Abortion statistics in India
Practically 15.6 million early terminations of pregnancies are performed every year. Fetus removal rate is around 47% for every 1000 female. It additionally found that the majority of fetus removals (81%) were accomplished utilizing medication abortion (which, in India, is commonly known as medical methods of abortion, or MMA) that was acquired either from a clinic or another source. 14% of fetus removals were performed surgically in health facilities, and the remaining 5% of abortions were performed outside health facilities using other risky methods.
The study additionally assessed the rate of unintended pregnancy in India and expressed that out of the entire 48.1 million pregnancies in 2015, about half were unintended—which means they were not wanted in any manner.
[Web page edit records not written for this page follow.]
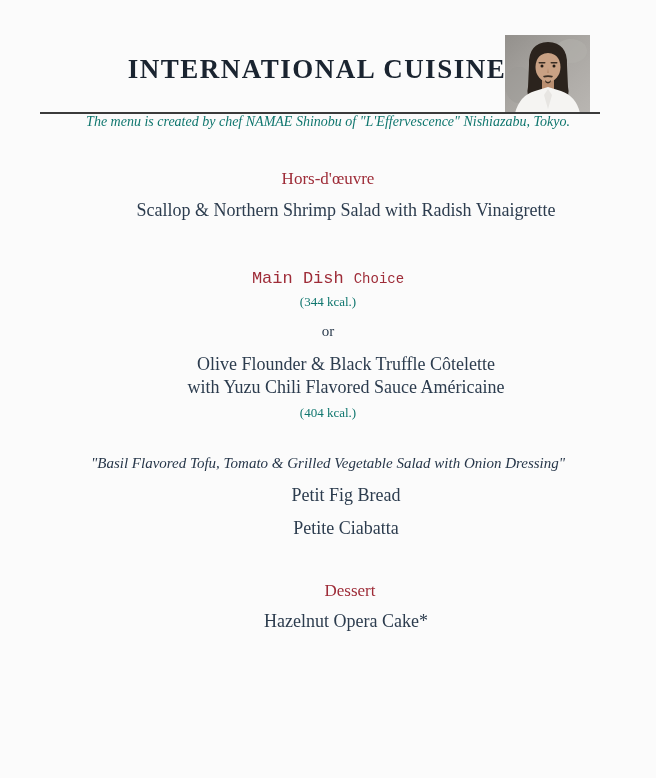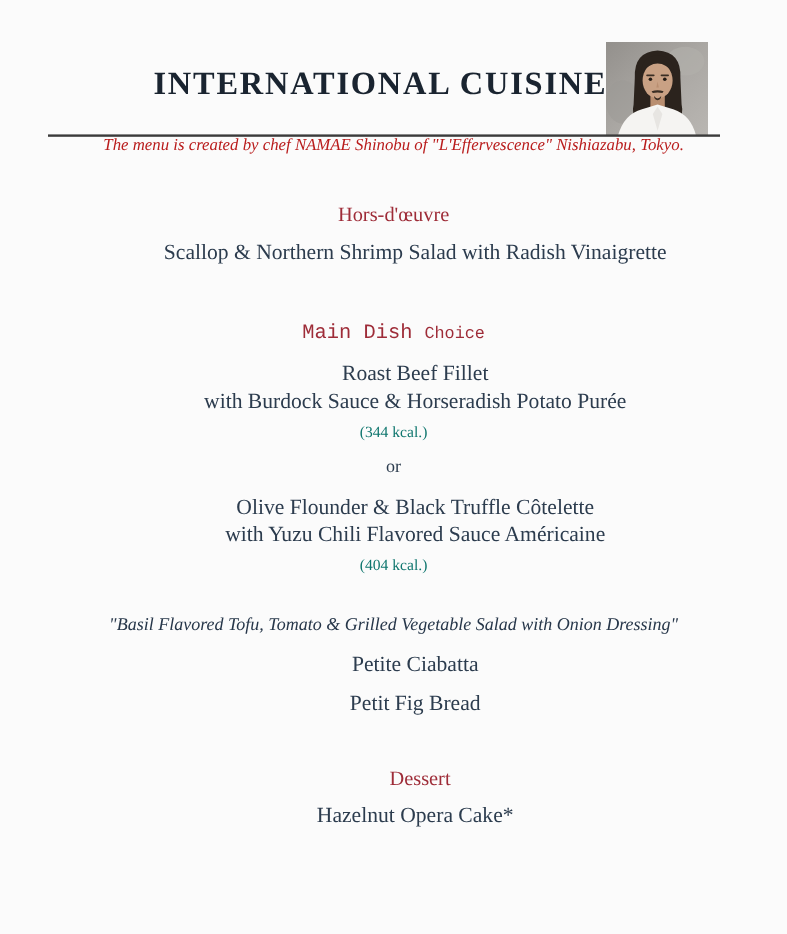"The menu is created by" .credit-line { color: #b91c1c -> #0f766e }
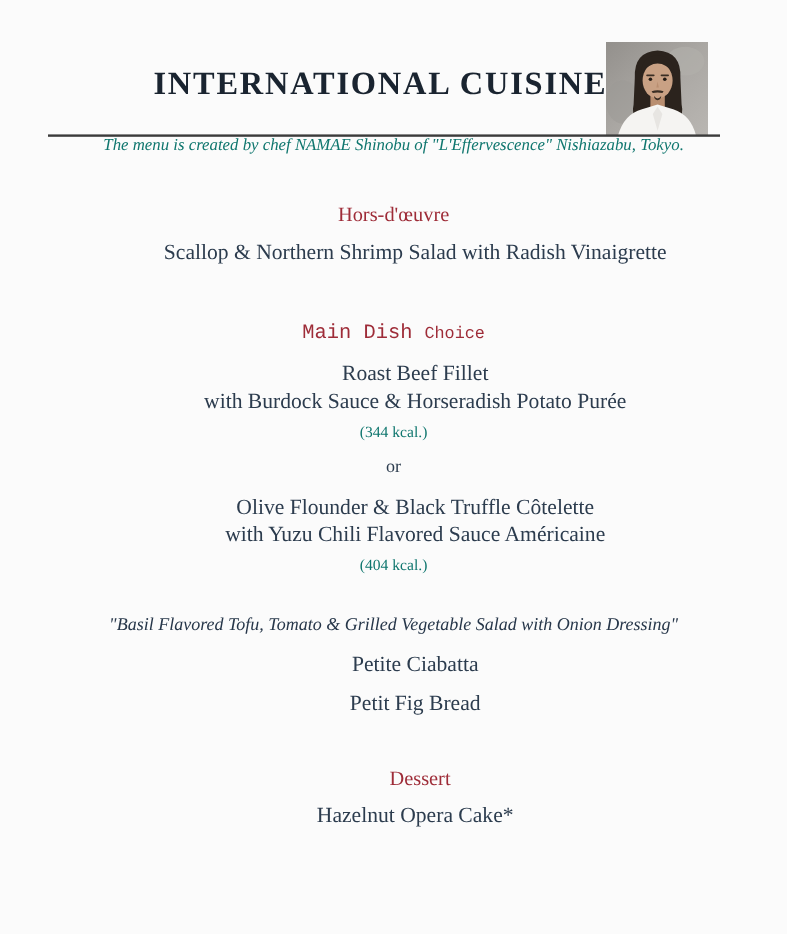"Roast Beef Fillet" div.dish { html: <div> <div>Roast Beef Fillet</div> <div>with Burdock Sauce &amp; Horseradish Potato Purée</div> </div> -> none }
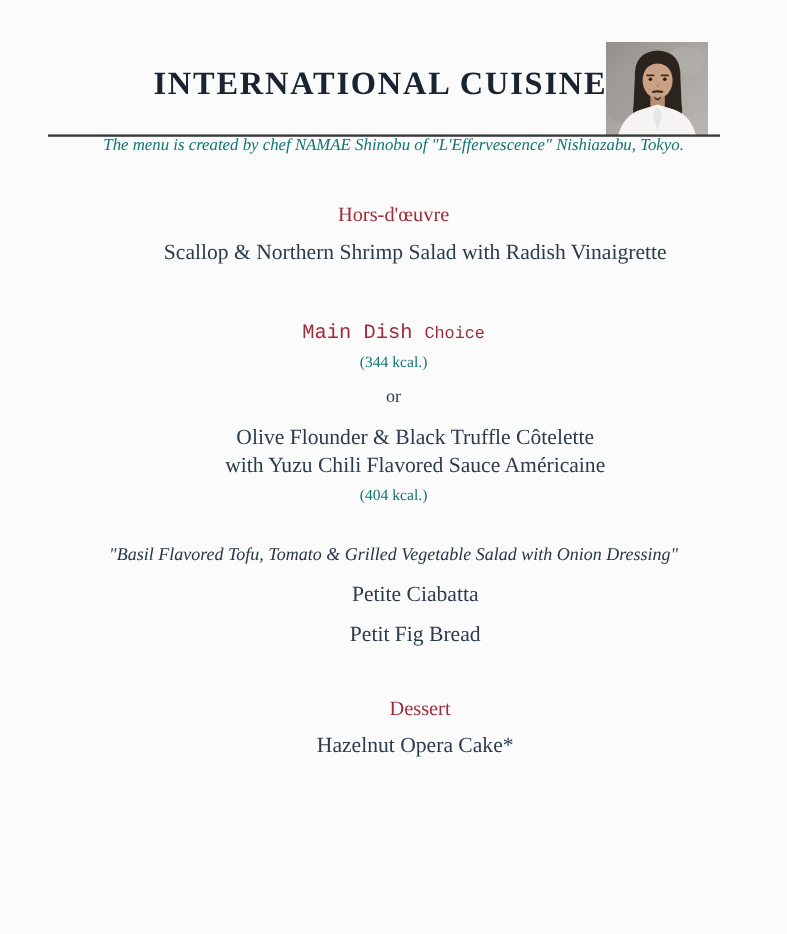"Petite Ciabatta" div.dish { order: before "Petit Fig Bread" -> after "Petit Fig Bread" }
The assessed unintended pregnancy rate was 70 for every 1,000 women aged 15–49 in 2015. Almost three of every four abortions are accomplished using MMA drugs from pharmacists and informal vendors, rather than from health facilities. MMA is safe and successful when used as per World Health Organization’s rules. According to clinical examinations, an MMA regimen that blends misoprostol and mifepristone is 95–98% effective when used correctly and within a nine-week gestational limit.
It is very important to spread and gain knowledge about the various methods of terminating an unwanted pregnancy but it is also important to practice safe methods of sexual intercourse.
Women should be given proper care while undergoing an abortion because it causes a lot of mental and physical trauma to them. The stigma created by the society often results in mishaps. Therefore, it’s important to support each other. Women in India should be provided with contraceptive methods so that they can prevent unwanted pregnancies. Precaution is better than cure, but if required women should be assisted properly before they undergo an abortion. However, much more needs to be done in every sphere of the Indian society and Law which surrounds it. The belief system needs to undergo a sea change in order for the country to progress in the true sense. No society can truly progress until the women in it can enjoy respect, equality and parity in all aspects of life.